Political operatives agree that a good slogan is helpful in a political campaign. It must be short enough to be a bumper sticker; but most important, it must stimulate the subconscious support of potential voters. Many Democrats believed that Donald Trump’s “Make America Great Again” missed the mark. As Hillary Clinton said, “America is already great.” Democrats still do not realize that the slogan was viewed as an effective and nostalgic call to a time when white supremacy was scarcely restrained.

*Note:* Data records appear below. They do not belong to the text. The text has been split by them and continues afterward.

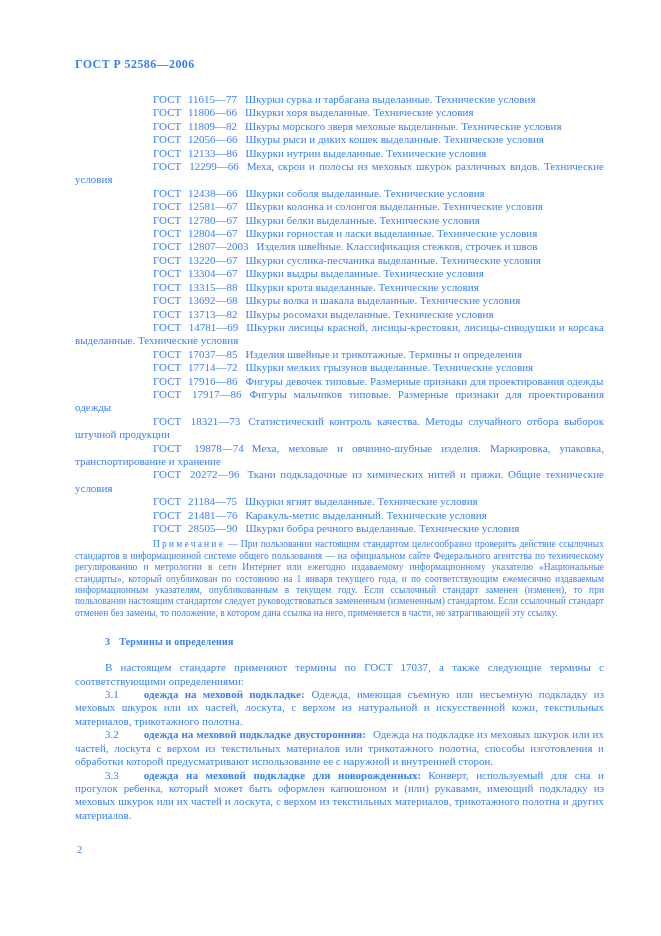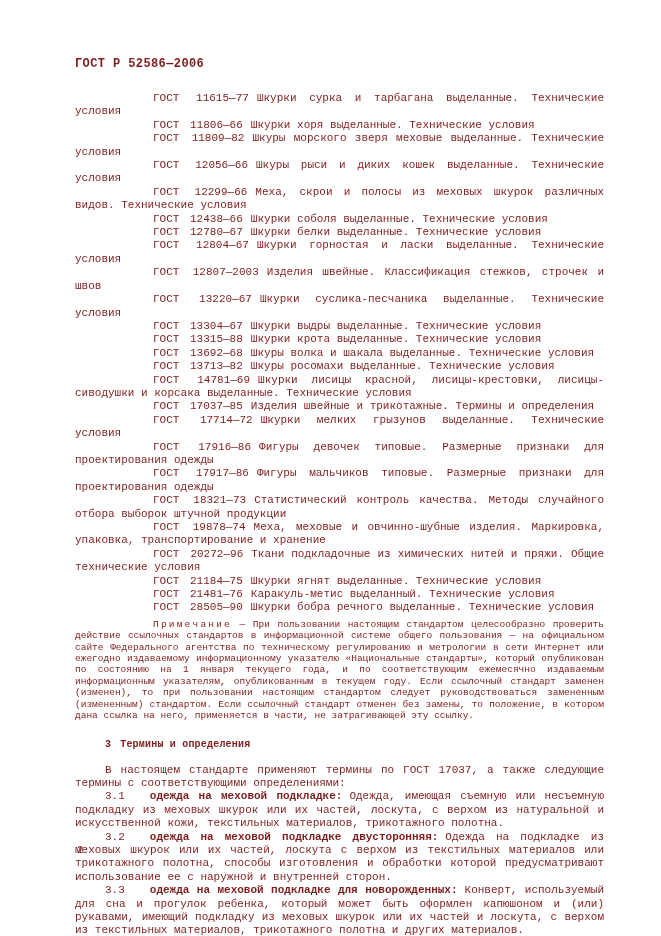--- a/index.html
+++ b/index.html
@@ -10,8 +10,8 @@
     background: #ffffff;
     box-sizing: border-box;
     padding: 57px 57px 0 75px;
-    font-family: Liberation Mono, monospace;
-    color: #7f1d1d;
+    font-family: Liberation Serif, serif;
+    color: #3b82f6;
     overflow: hidden;
   }
   .doc-header {

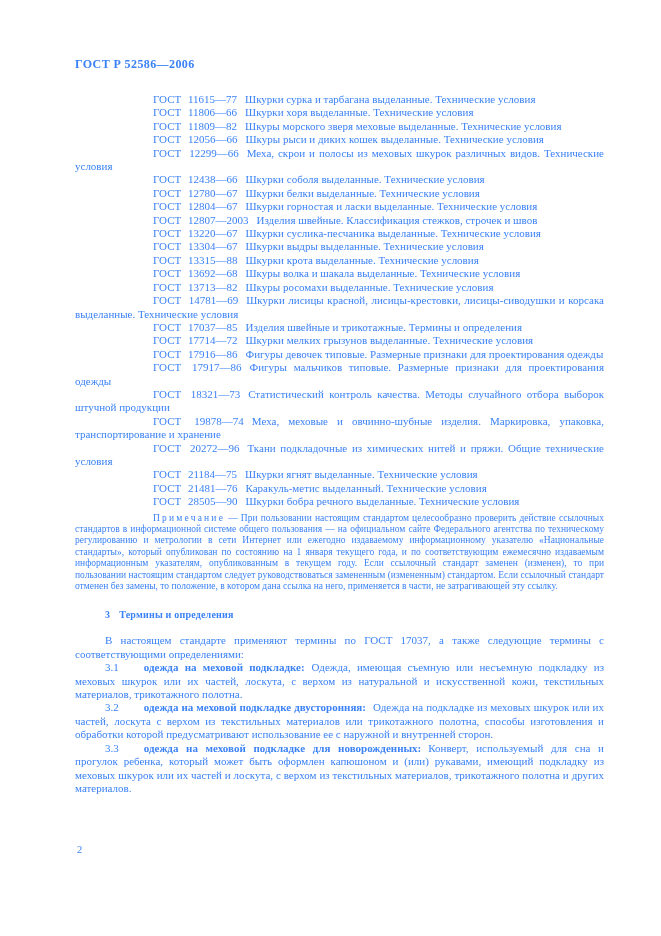--- a/index.html
+++ b/index.html
@@ -70,6 +70,7 @@
 
       <p class="para ref"><span class="ref-code">ГОСТ 12056—66</span><span>Шкуры рыси и диких кошек выделанные. Технические условия</span></p>
 
+      <p class="para ref"><span class="ref-code">ГОСТ 12133—86</span><span>Шкурки нутрии выделанные. Технические условия</span></p>
 
       <p class="para ref"><span class="ref-code">ГОСТ 12299—66</span><span>Меха, скрои и полосы из меховых шкурок различных видов. Технические условия</span></p>
 

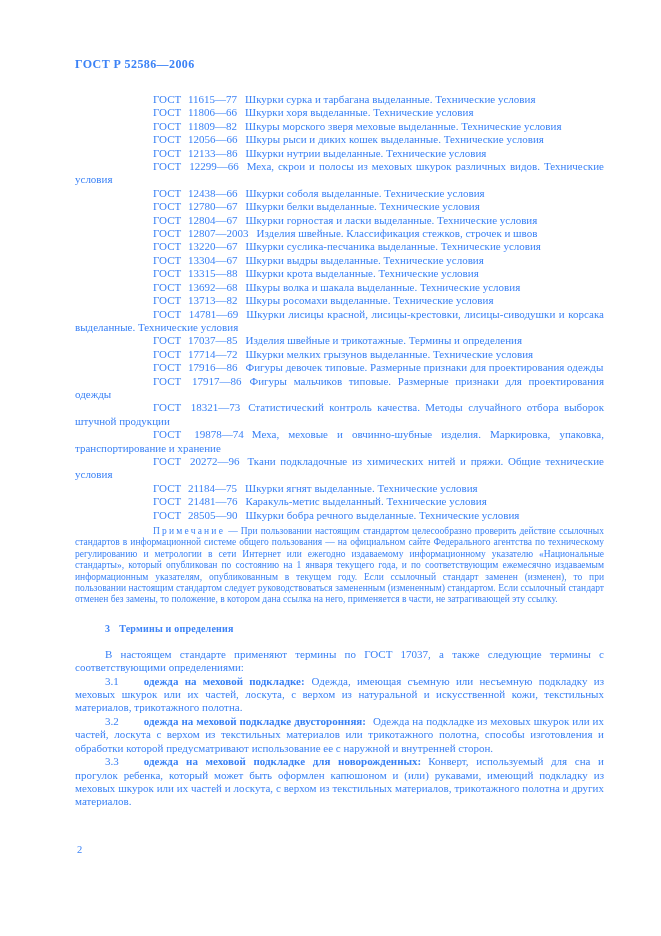--- a/index.html
+++ b/index.html
@@ -76,6 +76,7 @@
 
       <p class="para ref"><span class="ref-code">ГОСТ 12438—66</span><span>Шкурки соболя выделанные. Технические условия</span></p>
 
+      <p class="para ref"><span class="ref-code">ГОСТ 12581—67</span><span>Шкурки колонка и солонгоя выделанные. Технические условия</span></p>
 
       <p class="para ref"><span class="ref-code">ГОСТ 12780—67</span><span>Шкурки белки выделанные. Технические условия</span></p>
 

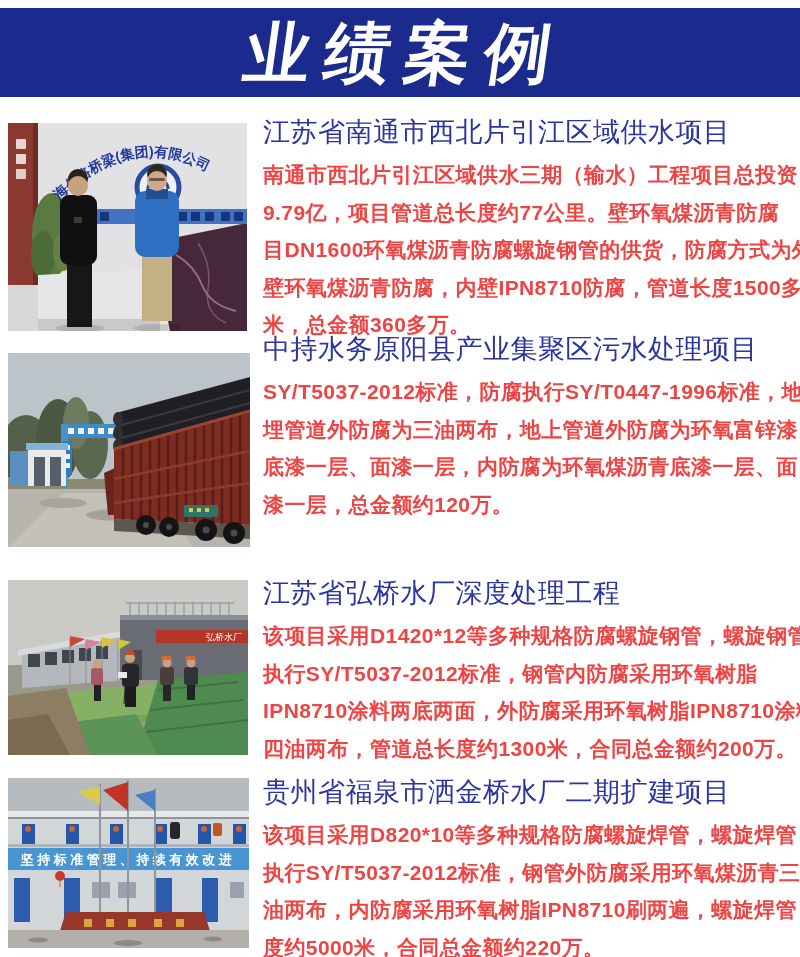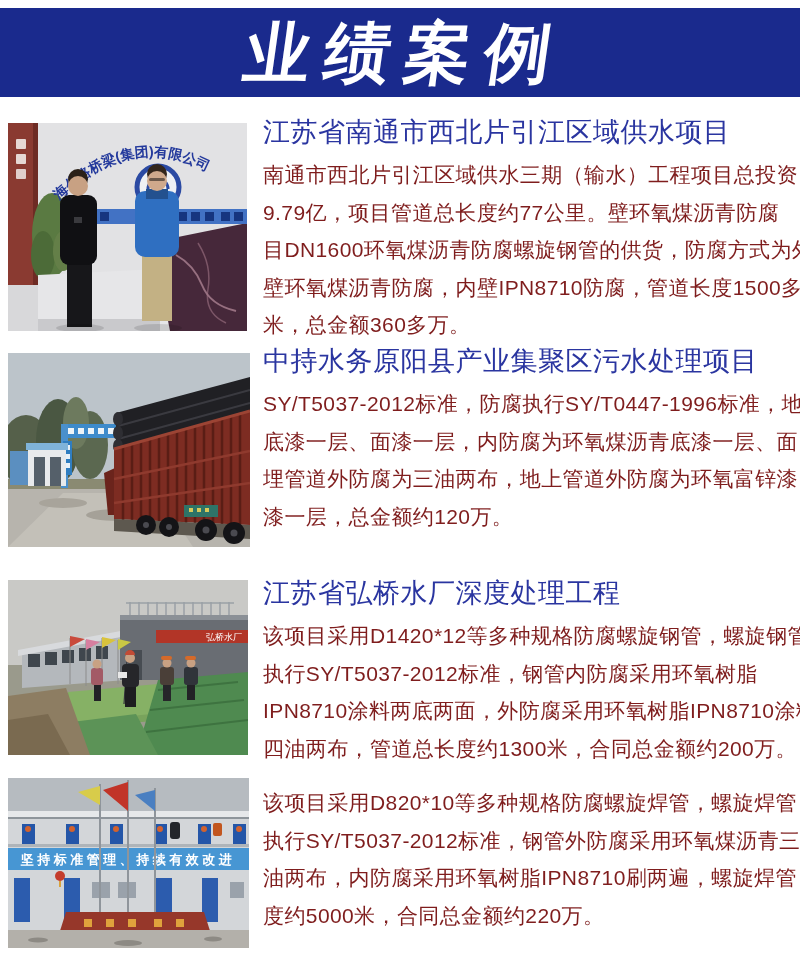--- a/index.html
+++ b/index.html
@@ -25,8 +25,8 @@
   }
   .case-body { margin-top:8px; }
   .bline {
-    height:37.5px; line-height:37.5px; font-size:21px; font-weight:400;
-    color:#7f1d1d; white-space:nowrap; letter-spacing:0.4px;
+    height:37.5px; line-height:37.5px; font-size:21px; font-weight:700;
+    color:#ef4444; white-space:nowrap; letter-spacing:0.4px;
   }
 </style>
 </head>

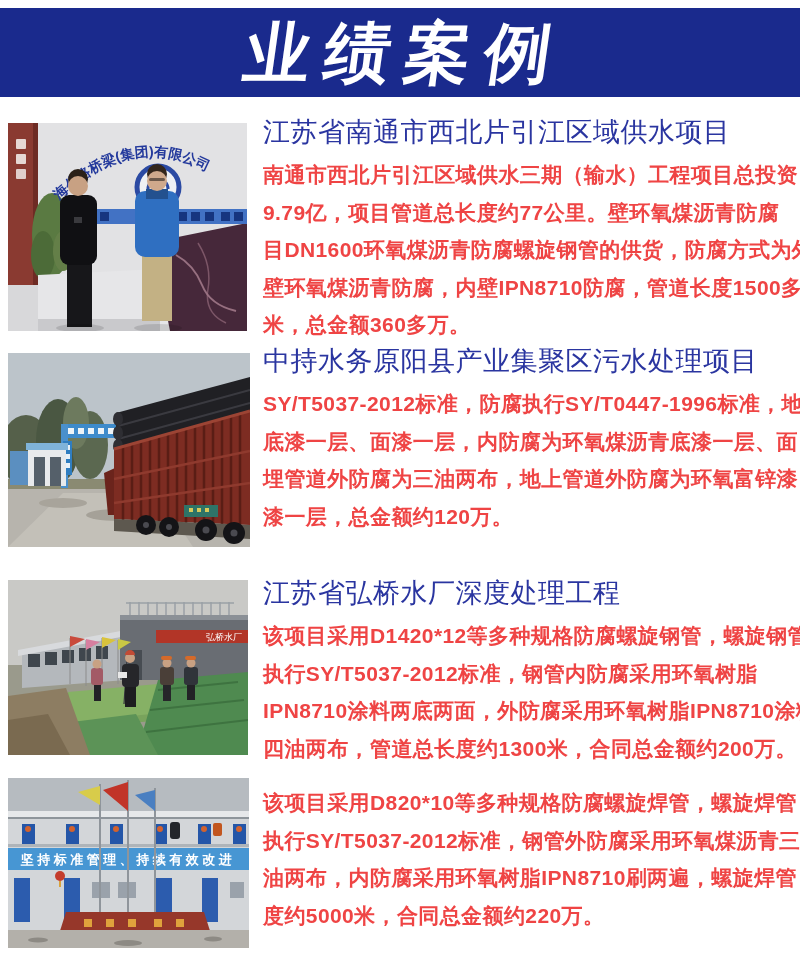--- a/index.html
+++ b/index.html
@@ -195,7 +195,7 @@
       </g>
     </svg>
   </div>
-  <div class="case-text" style="left:263px;top:345px">
+  <div class="case-text" style="left:263px;top:333px">
     <h2 class="case-title">中持水务原阳县产业集聚区污水处理项目</h2>
     <div class="case-body">
       <div class="bline">SY/T5037-2012标准，防腐执行SY/T0447-1996标准，地</div>

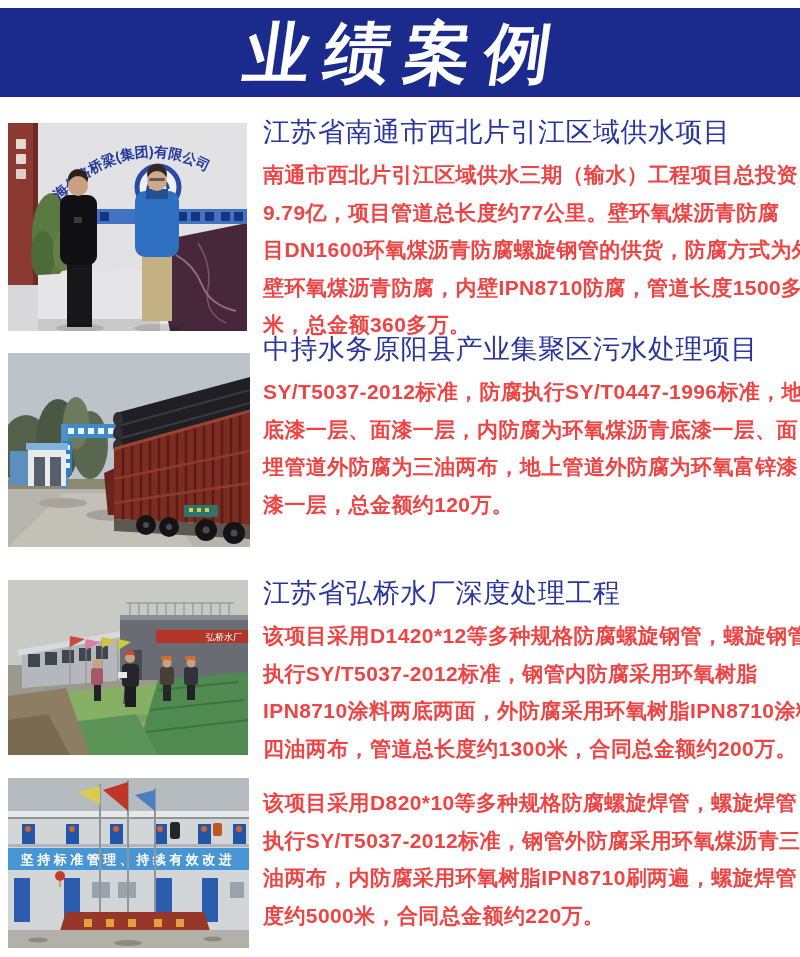--- a/index.html
+++ b/index.html
@@ -199,8 +199,8 @@
     <h2 class="case-title">中持水务原阳县产业集聚区污水处理项目</h2>
     <div class="case-body">
       <div class="bline">SY/T5037-2012标准，防腐执行SY/T0447-1996标准，地</div>
+      <div class="bline">埋管道外防腐为三油两布，地上管道外防腐为环氧富锌漆</div>
       <div class="bline">底漆一层、面漆一层，内防腐为环氧煤沥青底漆一层、面</div>
-      <div class="bline">埋管道外防腐为三油两布，地上管道外防腐为环氧富锌漆</div>
       <div class="bline">漆一层，总金额约120万。</div>
     </div>
   </div>

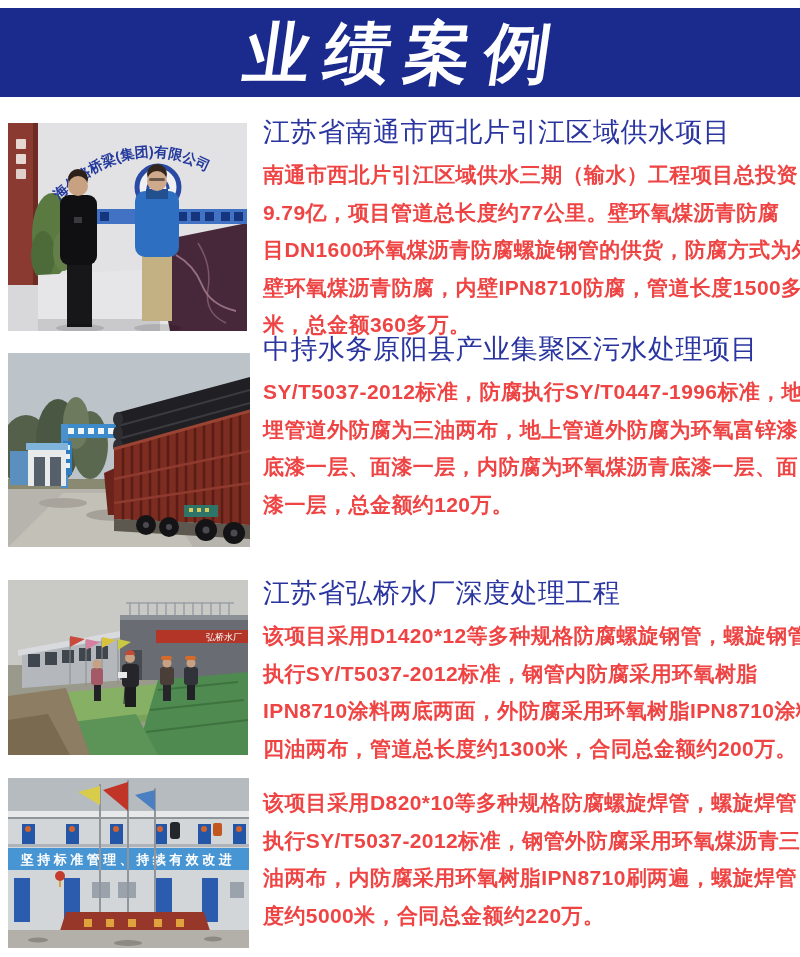--- a/index.html
+++ b/index.html
@@ -348,6 +348,7 @@
     </svg>
   </div>
   <div class="case-text" style="left:263px;top:776px">
+    <h2 class="case-title">贵州省福泉市洒金桥水厂二期扩建项目</h2>
     <div class="case-body">
       <div class="bline">该项目采用D820*10等多种规格防腐螺旋焊管，螺旋焊管</div>
       <div class="bline">执行SY/T5037-2012标准，钢管外防腐采用环氧煤沥青三</div>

The conventional view is that “Make America Great Again” primarily expresses economic concern for the working poor and the declining middle class. Of course Trump realized that he needed the support of whites in the lower economic categories in his bid for the presidency. Undoubtedly Trump was well aware of the delusion of white racial superiority in America. According to the esteemed journalist Bill Moyers, President Lyndon Johnson once observed, “If you can convince the lowest white man he’s better than the best colored man, he won’t notice you’re picking his pocket.”

As he assembles his administration, Trump has begun the process of picking the pockets of the poor. Never before have so many multimillionaires been appointed to high government posts. Andrew Puzder, the wealthy CEO of fast food restaurant chains, is Trump’s choice for Secretary of Labor. Puzder is generally opposed to the $15/hour minimum wage which is pushed primarily by employees of fast food restaurants.

Trump’s choice for Secretary of Health and Human Services, Rep. Tom Price of Georgia, threatens the survival of the Affordable Care Act. Conservative Republicans have opposed the ACA which was called Obamacare during their protests. The primary reason for the objections is that the wealthy are reluctant to be taxed to provide health care for the indigent. But 20 million citizens have already been added to the insurance rolls, many of them white Americans. In the decades of their opposition to universal health care the conservatives have failed to develop a suitable alternative plan, so the battle lines are drawn.

A fundamental problem has been income disparity. Wage levels have stagnated over the last 35 years even though productivity has increased. Income growth has been disproportionately distributed to CEOs and other top corporate executives. The median compensation for the 200 highest paid CEOs has grown to $19.3 million, up from $9.5 million five years ago.

Although there is some puffery about building the middle class, the real strategy seems to be to kill Obamacare and cut that cost, reduce taxes on the wealthy and eliminate provisions in the Dodd-Frank Act that would require corporations to publicize how much greater executive salaries are, relative to the pay grade of average employees. Wealthy executives fear that publicity on that issue might stoke congressional attention.

There is no benefit to working Americans in any of this maneuvering. So what is the perceived advantage to the white working class? A recollection of the campaign rallies indicates that the crowds would become more excited when Trump insulted and attacked Latinos, Muslims and African Americans. Trump’s support from the KKK and other white nationalist groups suggests that despite the lack of any economic advantage, the resurrection of racial superiority is benefit enough for some citizens.

LBJ had it right. There seems to be no limit on the price that some whites are willing to pay for the delusion of white supremacy. And Trump, the consummate conman, knew just how to pick their pockets.